These linguists felt this explained why languages such as Ancient Greek, Latin, Sanskrit, Persian and so on were such sophisticated languages, while their early descendants - Vulgar Latin and the early transitional forms leading into the medieval vernaculars of Romance-speaking Europe, various Prakrits, ... - were such haphazard and shoddy things.

How do we measure haphazardness in a language? How do we measure shoddiness? These were of course not the terms they would have used, but it is quite clear they thought of it in such terms. Latin was admirable, Sanskrit was "almost perfect", and so on - all quite subjective and emotional terms.

Meanwhile, they held that primitive peoples had not gone through this language-building stage, and thus spoke languages with imperfect grammar or downright less grammar. We would expect, if this were true, that languages such as English, Russian, Japanese, Swedish, Finnish and so on would have advanced and complicated grammars, whereas languages such as those spoken by Australian Aboriginals should have simple and primitive grammars: you Jane, me Yarrawalluma. Me have boomerang go kill Kangaroo. (Even then, the previous two sentences, although very bad English, could very well have been constructed using complicated grammatical rules, although obvious distinct from those of English. 'go kill, 'have X (verb phrase)', etc, all could be grammaticalized constructions.)

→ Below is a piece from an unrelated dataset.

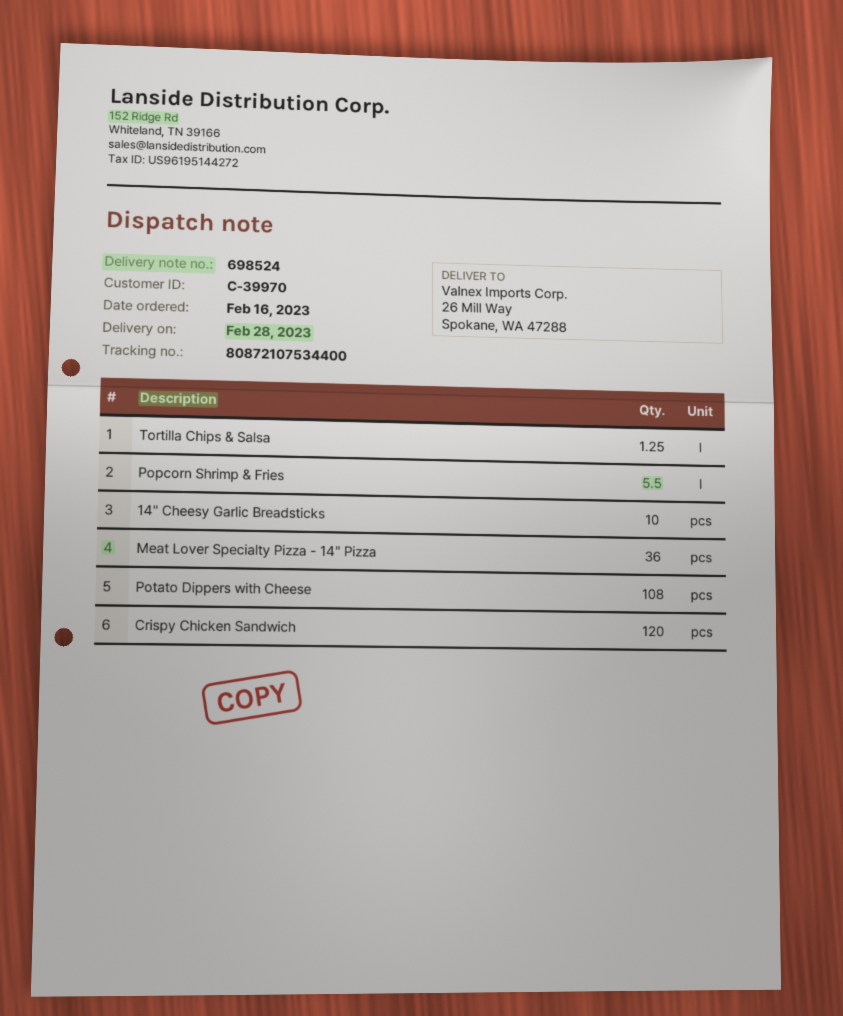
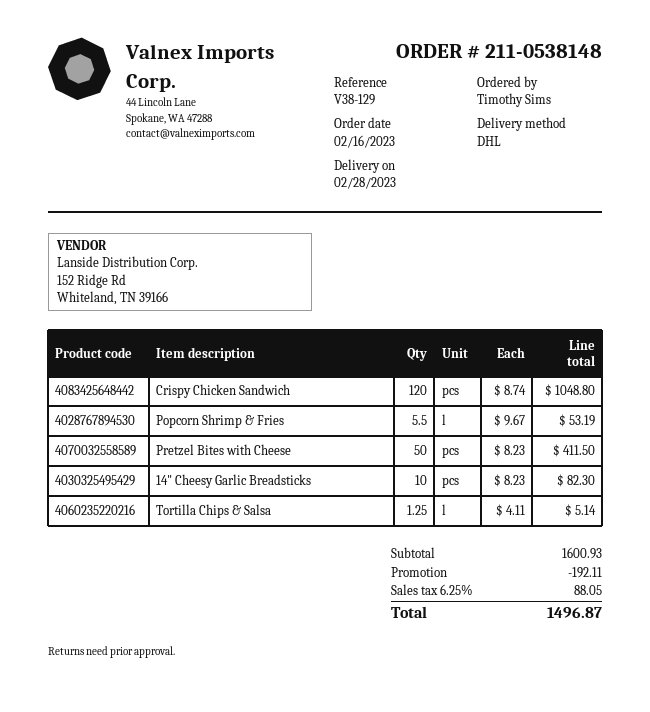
Meat Lover Specialty Pizza - 14" Pizza: 36 -> none
Potato Dippers with Cheese: 108 -> none
Pretzel Bites with Cheese: none -> 50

To test this, we would need to have some kind of means to quantify complexity of a grammar. Another question: does complexity imply expressivity? Does expressivity imply complexity? Is it really expressivity we should quantify? - But expressivity is way more culture-specific, and it is very easy for a person having grown up in one culture not even to realize the other culture can express a lot of things we do not even realize are being expressed.

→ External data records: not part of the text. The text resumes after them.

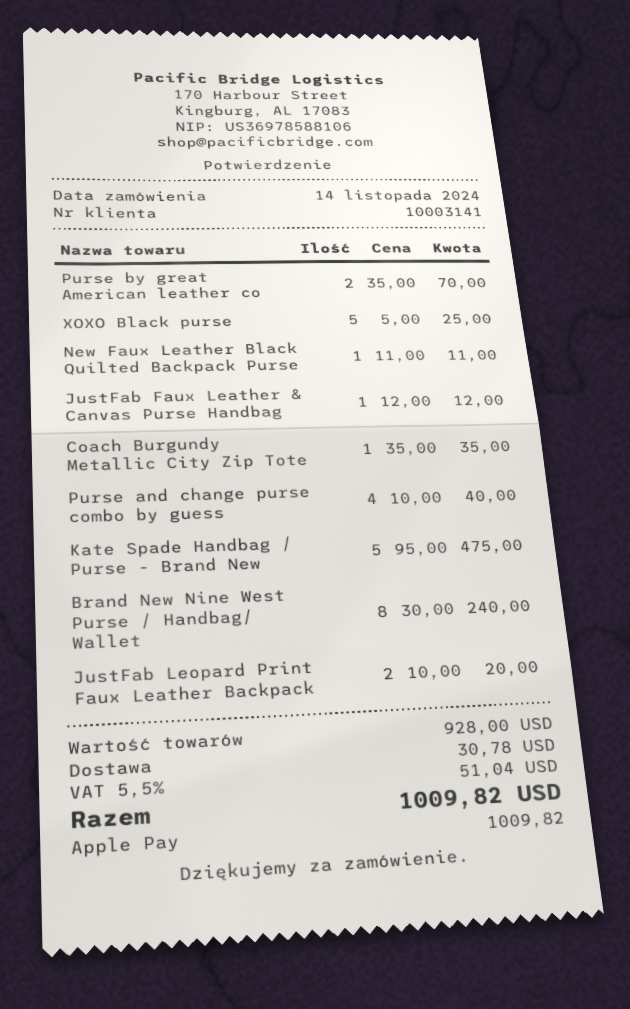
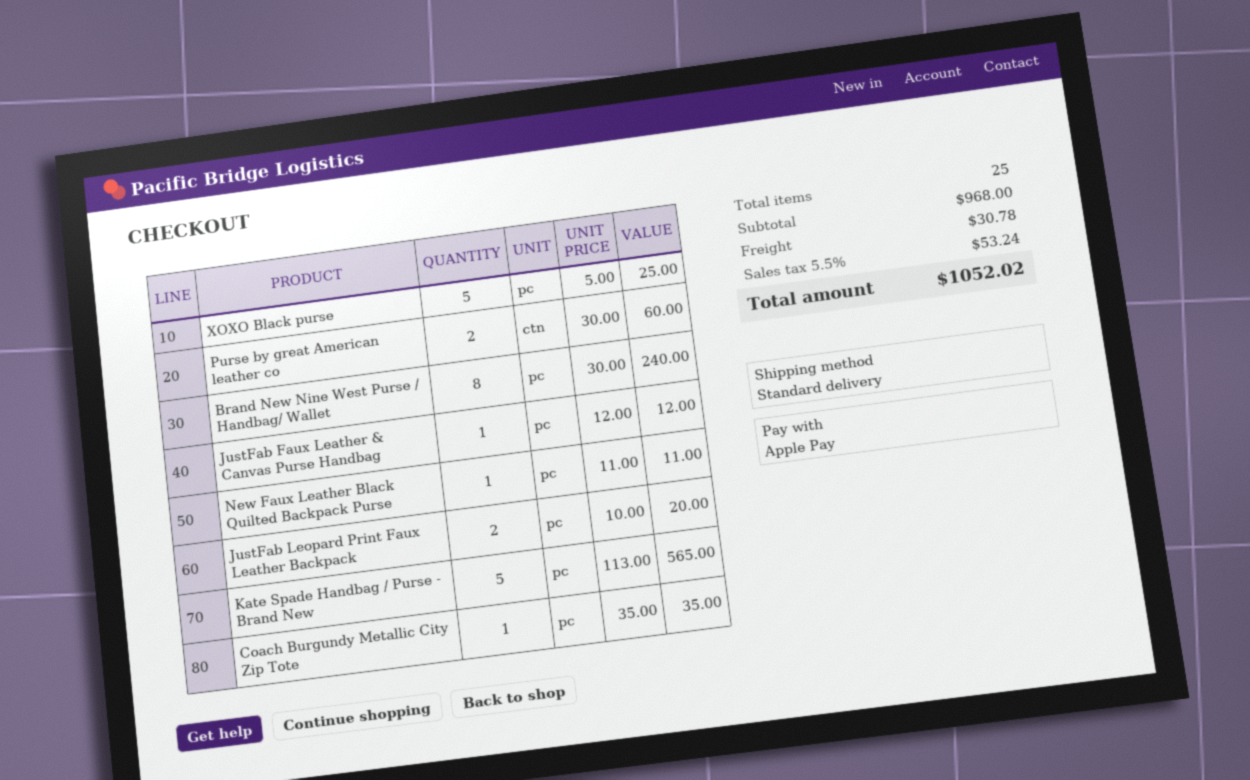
Purse by great American leather co: 2 x 35.00 = 70.00 -> 2 x 30.00 = 60.00
Purse and change purse combo by guess: 4 x 10.00 = 40.00 -> none
Kate Spade Handbag / Purse - Brand New: 5 x 95.00 = 475.00 -> 5 x 113.00 = 565.00
subtotal: 928.00 -> 968.00
tax: 5.5% = 51.04 -> 5.5% = 53.24
total: 1009.82 -> 1052.02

Compare how Higgins thought Hebrew's perfect and imperfect aspects did not really express anything - they were just a failed attempt at emulating the tenses of more advanced languages. It is clear we cannot just assume that our not understanding a feature is proof that it does not really have any function.

Further, we cannot just count the number of forms and constructions we can see - clearly, one form can have multiple functions, and one function can affect multiple forms. (That is, a given function can be encoded as a change in the form of more than one word, in the rearrangement of morphology, word order, extra particles, intonation, ...) Let us consider one pretty cool example which is rather difficult to detect: hierarchies. To get there, though, we will have to consider the subject and object distinction, and how it is marked:

There are languages that distinguish subject and object by noun case:
mies osti auton (man buy.past.3sg car.acc)
auto paloi (car burn.past.3sg
karhu raateli miehen. (bear savage.past.3sg man.acc)
In this case, the leftmost nouns are all nominative, which in Finnish is marked with a zero ending in most nouns. The -s in mies only appears in the nominative, so I consider that a nominative suffix for now.
Rearranging the word order may sound awkward for some of these particular sentences - few would ever say auton osti mies, altho' auton mies osti flies a bit lower under my radar for weird syntax. With different subjects and objects, however, both of those orders can work really well. Rearranging may alter the connotations of the sentence. A given order may code for more than one connotation:
miehen karhu raateli:  ~it was a man the bear savaged
karhu miehen raateli: ~it was a bear that savaged the man
miehen raateli karhu: ~the man was savaged by a bear, a bear savaged the man
karhu raateli miehen: ~the/a bear savaged a man

As I do not fully have native intuition for Finnish, I can only tell you these are roughly how a native would understand the connotations of different rearrangements - at least introspection doesn't tell me all the possible interpretations these sentences could have in different situations, and of course there's a double translation issue here, as I am no native speaker of English either. The most common one is subject first, verb in the middle. Case marking need not be in the form of suffixes - particles qualify as well, and we find this in Spanish (a, used with direct objects with certain properties) and Hebrew (et, again, restricted to objects with certain properties and apparently not mandatory).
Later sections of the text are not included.